Here, mention must be made of the “needle-studded barrel”. According to one of the oldest anti-Semitic fabrications of mediaeval and Renaissance Europe, where anti-Semitism was intensified, Jewish rabbis kidnapped Christian children and threw them into barrels filled with needles, then drank their blood from a tap at the bottom of the barrel. Nazis purposefully recirculated this hateful fabrication. In his leaflet, Atilhan also denied the oppression, persecution, and slaughter in the Nazi concentration camps. According to him, these were just Jewish myths.
It is worth noting that the “barrel with needle-studded” hoax is still being promoted by some political Islamist publications in Türkiye today. Since the 1950s, Atilhan’s anti-Semitism propaganda publications have had an impact on Turkish politics, particularly among political Islamists.
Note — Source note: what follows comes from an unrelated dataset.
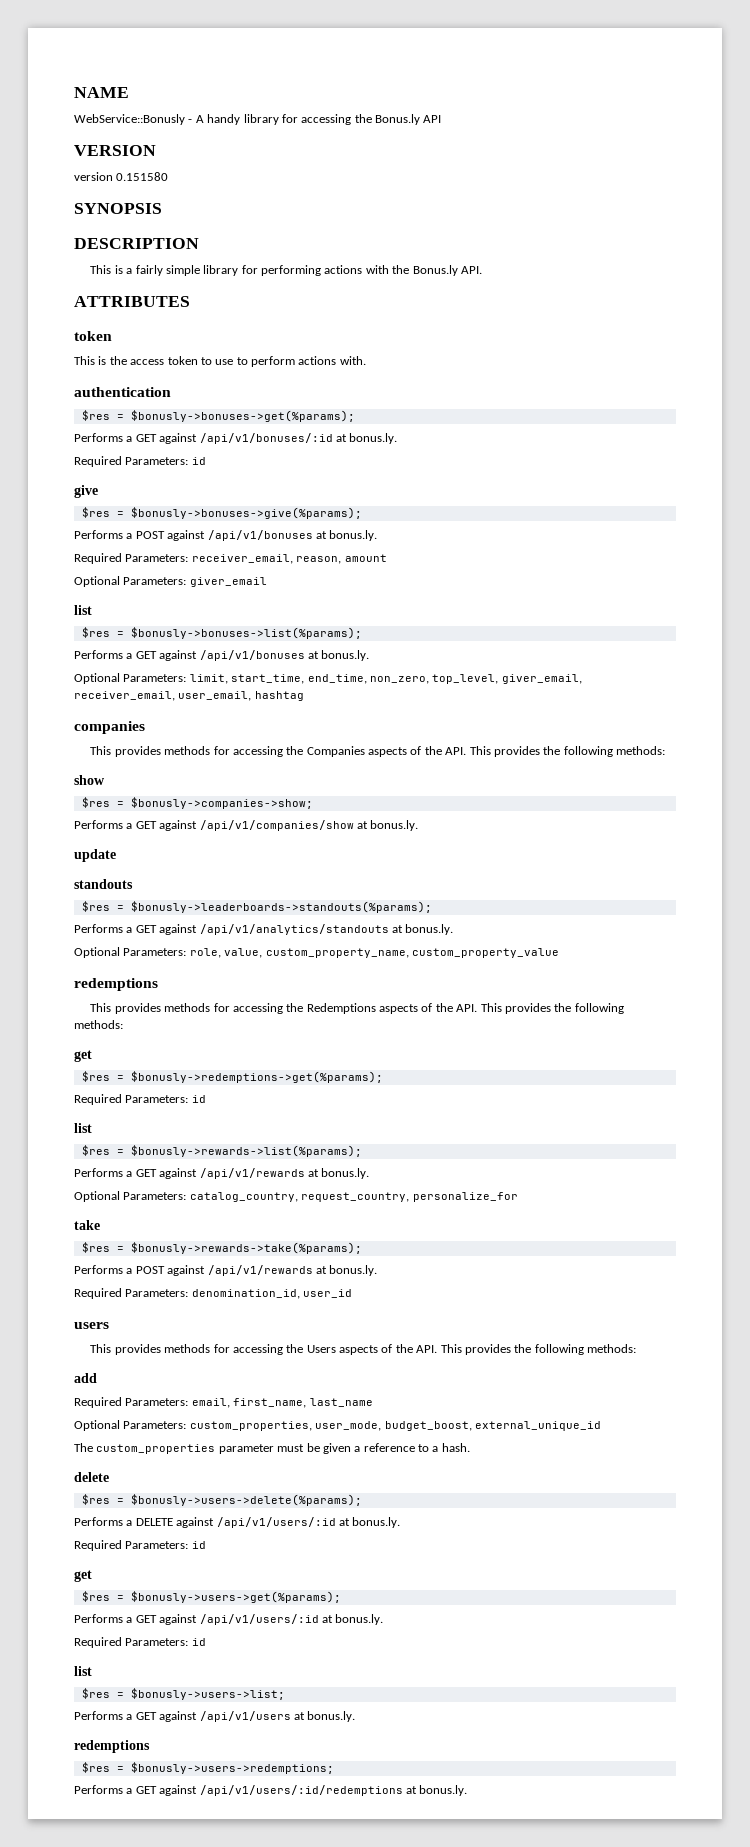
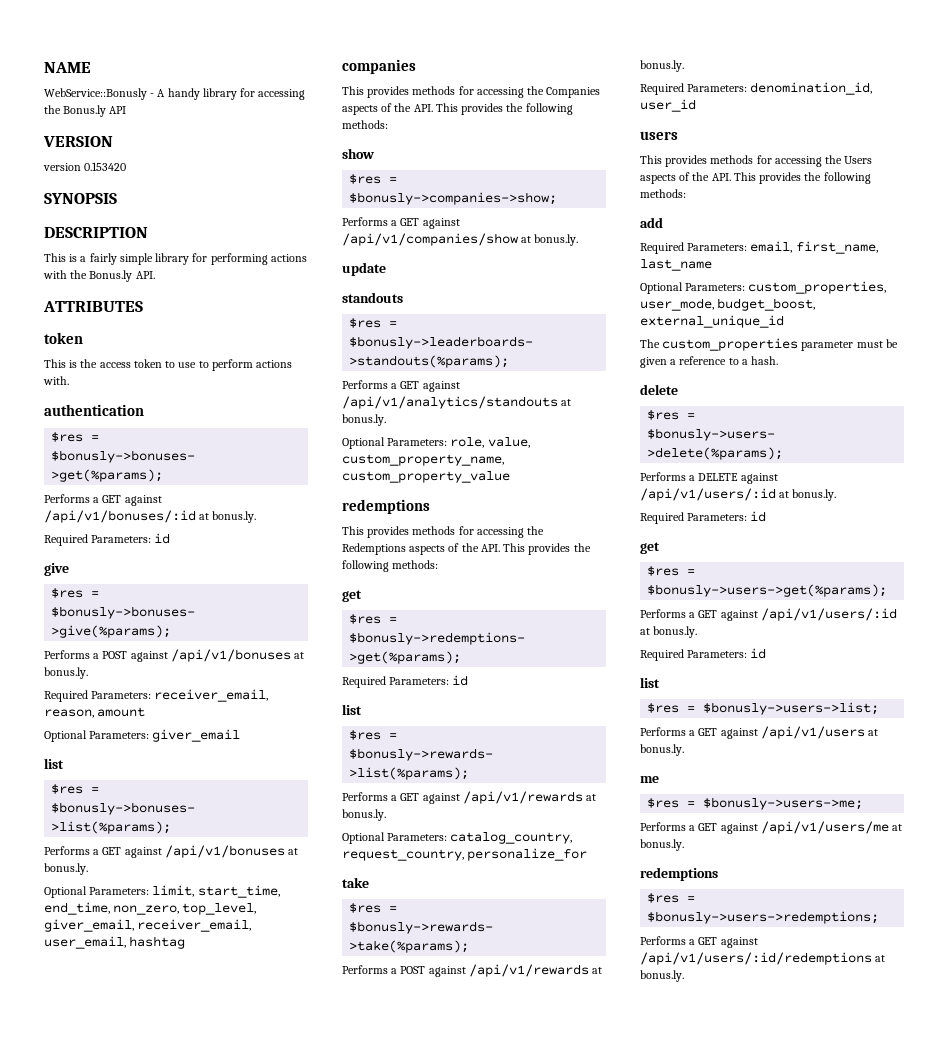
[116,172,169,181] 0.151580 -> [84,162,127,171] 0.153420
(356, 1716) none -> [640,776,659,783] [647,797,864,810] [640,821,903,834] [640,839,684,851] // me // $res = $bonusly->users->me; // Performs a GET against /api/v1/users/me at bonus.ly.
Education: an important tool to prevent anti-Semitism and racism
We must unite against anti-Semitism and all forms of hatred, which are increasing unconsciously among our youth. The curriculum of Türkiye’s secondary and high schools should be structured so that students learn about the suffering caused by Nazi ideology and the Holocaust.
The darkness created by anti-Semitism should be made known to young people. Young people who are unaware of the 1993 deaths of five Turks in Solingen, due to the arson of neo-Nazis should be educated about the filthy beliefs of the Nazis. We cannot allow this imported poison of hatred to affect our Turkish youth.
*On July 17, 2023, the text was modified in response to a legal notice from Rıfat N. Bali’s agents, who informed YetkinReport of intentional or accidental plagiarism and requested the inclusion of Mr. Bali’s related study in the lines that were highlighted.
**On July 17, 2023, the text was modified in response to a legal notice from Rıfat N. Bali’s agents, who informed YetkinReport of intentional or accidental plagiarism and requested the inclusion of Mr. Bali’s related study in the lines that were highlighted.
****On July 17, 2023, the text was modified in response to a legal notice from Rıfat N. Bali’s agents, who informed the YetkinReport of intentional or accidental plagiarism and requested the inclusion of Mr. Bali’s related study in the lines that were highlighted.
**** YetkinReport hereby acknowledges editorial mistake and appologises for any inconveniences occured as a result.